The steps of a method, process, or algorithm described in connection with the implementations disclosed herein may be embodied directly in hardware, in a software module executed by a processor, or in a combination of the two. The various steps or acts in a method or process may be performed in the order shown, or may be performed in another order. Additionally, one or more process or method steps may be omitted or one or more process or method steps may be added to the methods and processes. An additional step, block, or action may be added in the beginning, end, or intervening existing elements of the methods and processes.

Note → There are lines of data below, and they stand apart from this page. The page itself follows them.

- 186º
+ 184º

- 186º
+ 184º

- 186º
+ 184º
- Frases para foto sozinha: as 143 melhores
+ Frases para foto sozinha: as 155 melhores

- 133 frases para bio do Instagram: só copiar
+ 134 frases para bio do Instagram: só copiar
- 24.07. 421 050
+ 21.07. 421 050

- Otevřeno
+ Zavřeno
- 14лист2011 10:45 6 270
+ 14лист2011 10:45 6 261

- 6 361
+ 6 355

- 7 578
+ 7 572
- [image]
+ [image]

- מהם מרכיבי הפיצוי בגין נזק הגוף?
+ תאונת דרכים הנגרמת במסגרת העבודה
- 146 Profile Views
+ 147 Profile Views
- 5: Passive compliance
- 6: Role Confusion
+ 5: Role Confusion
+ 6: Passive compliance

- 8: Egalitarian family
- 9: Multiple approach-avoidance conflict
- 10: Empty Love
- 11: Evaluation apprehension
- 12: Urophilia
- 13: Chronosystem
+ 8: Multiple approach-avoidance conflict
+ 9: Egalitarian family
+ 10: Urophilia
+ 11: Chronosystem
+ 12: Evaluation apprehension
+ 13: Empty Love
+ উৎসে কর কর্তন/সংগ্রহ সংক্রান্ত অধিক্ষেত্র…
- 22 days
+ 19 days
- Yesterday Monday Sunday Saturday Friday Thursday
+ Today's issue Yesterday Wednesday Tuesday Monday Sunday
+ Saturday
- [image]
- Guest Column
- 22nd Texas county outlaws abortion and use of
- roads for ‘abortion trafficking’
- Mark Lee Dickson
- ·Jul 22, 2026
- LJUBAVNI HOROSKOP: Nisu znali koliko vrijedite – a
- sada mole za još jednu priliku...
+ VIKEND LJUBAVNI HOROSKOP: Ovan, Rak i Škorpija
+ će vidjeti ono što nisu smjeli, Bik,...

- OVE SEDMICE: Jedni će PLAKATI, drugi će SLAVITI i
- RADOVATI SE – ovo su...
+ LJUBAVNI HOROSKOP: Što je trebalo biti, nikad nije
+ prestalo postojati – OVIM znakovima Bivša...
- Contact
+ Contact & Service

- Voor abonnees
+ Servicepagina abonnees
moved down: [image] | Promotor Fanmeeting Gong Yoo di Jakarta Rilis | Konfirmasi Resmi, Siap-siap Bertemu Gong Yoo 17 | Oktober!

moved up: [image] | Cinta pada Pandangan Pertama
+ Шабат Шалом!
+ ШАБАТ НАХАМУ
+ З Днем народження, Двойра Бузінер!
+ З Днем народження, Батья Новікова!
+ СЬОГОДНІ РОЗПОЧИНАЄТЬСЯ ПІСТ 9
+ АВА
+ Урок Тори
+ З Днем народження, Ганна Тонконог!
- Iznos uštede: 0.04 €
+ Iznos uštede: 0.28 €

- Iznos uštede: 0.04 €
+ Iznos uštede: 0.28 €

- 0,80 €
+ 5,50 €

The above description of the disclosed embodiments is provided to enable any person of ordinary skill in the art to make or use the disclosure. Various modifications to these embodiments will be readily apparent to those of ordinary skill in the art, and the generic principles defined herein may be applied to other embodiments without departing from the spirit or scope of the disclosure. Thus, the disclosure is not intended to be limited to the embodiments shown herein but is to be accorded the widest scope consistent with the principles and novel features disclosed herein.